Lily rolled her eyes and almost put her headphones back on. “Kinda sad how much Ted is going gaga over Miss Canada.” She paused and added, “Doll Face.” She giggled when Barney whined out of irritation. “I’ll stop when you stop reacting.” Another pause. “Man, it’s getting old already. I’ll shelve it for later.”
Barney glowered. “She has poor taste in hair. Clearly if she went gaga for Ted’s overly gelled quaff instead of yours truly beautiful do.”
“Screw her!” Lily automatically chirped, “Your hair made you look cute. At least keep it that length. I like the curls.” She didn’t take it back. Barney knew that Lily had a hidden lesbian side and she probably did want to literally screw Robin.
Not that he blamed her. Dark hair, blue eyes, legs up to there… legs that would look amazing wrapped around his waist as her nails racked down his back. Glancing in the mirror at his half-done up hair, Barney looked back at Lily. “Cute? No way, Red. I’m many things…. glorious things. Well endowed in more ways than one. I’m not cute. I’m definitely going for a new look.”
“I think the peroxide is seeping into your brain,” Lily ideally commented. “She is cute though. Way out of Ted’s league.” She flipped through her magazine some more. “Way out of your league too, Barney. She’s too good for you.”
“Hrmph,” Barney said. “Nobody is too good for me. Wouldn’t you say so, Claudette? You’d do me?” He looked up at his hairdresser and fluttered his eyelashes to their best advantage.
“Not for a million dollars,” Claudette said. “You’ve got girly eyelashes and I’m old enough to be your grandmother. Now stop squirming before you get chemicals in your eyes.”
Lily giggled behind her magazine.
“Oh shut up,” he said. “You’re not as funny as you think you are, Red.”
---
That night was his mother’s birthday. He really wasn’t in the mood of parading around his fake family again; he called in the process of making a cake. It was one of the few times his kitchen actually had food ingredients in it. Every time Barney baked it was a risky move. Girls drawn by the smell of good cooking always lingered around the door, wanting to become the next Mrs. Barney Stinson like his fake wife Betty.

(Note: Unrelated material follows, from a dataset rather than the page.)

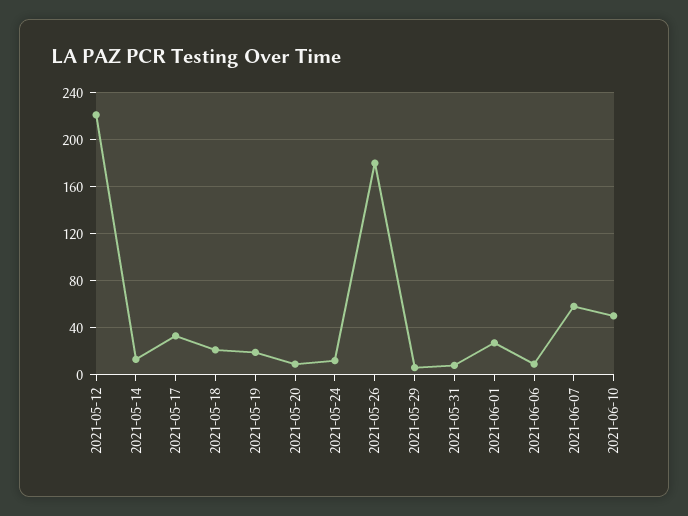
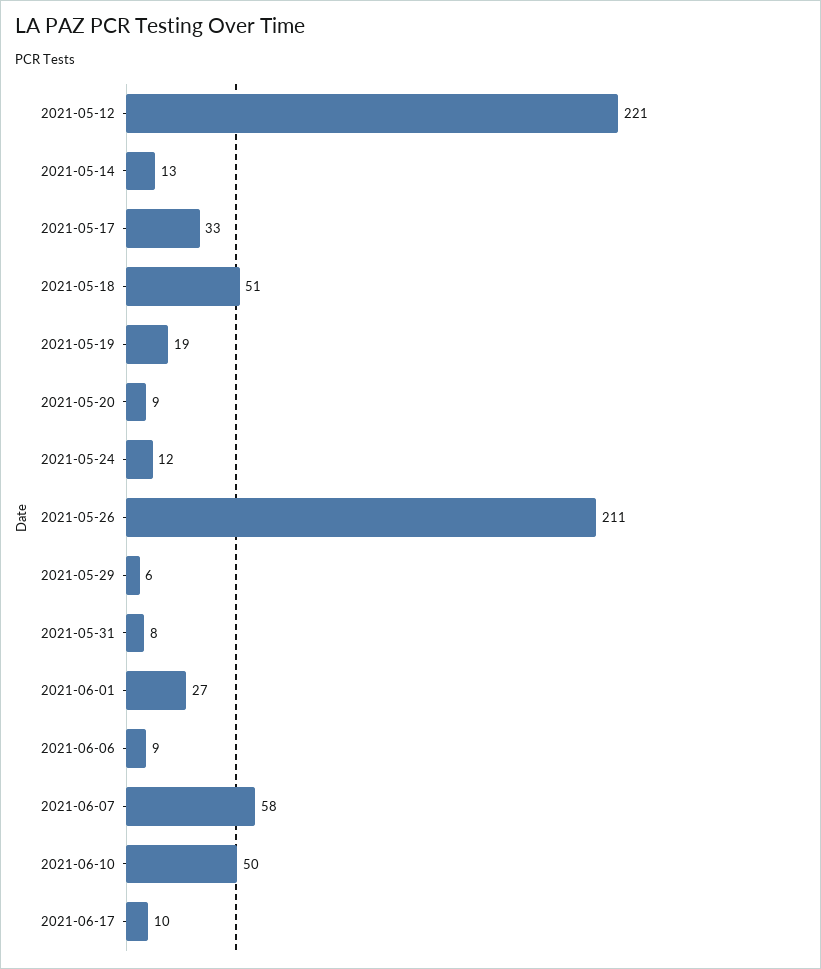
2021-05-18: 20 -> 51
2021-05-26: 180 -> 211
2021-06-17: none -> 10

It wasn’t that Barney set out to be an amazing cook (which he was); he just grew tired of living off peanut butter and marshmallow fluff sandwiches and gummy bears. Cutlets had a way of zooming in one homemade food. They had some sort of freaky radar for homemade food, for a place that actually felt like a home. Barney had once had to fight a cutlet off with a porn tape after he had accidentally left a package of breath mints on the counter. He didn’t know how she did it, but she had somehow entered into his life and down his pants.
---
“That wasn’t how you told me the story the first time,” Dr. Grossbard corrected, feeling a headache coming on.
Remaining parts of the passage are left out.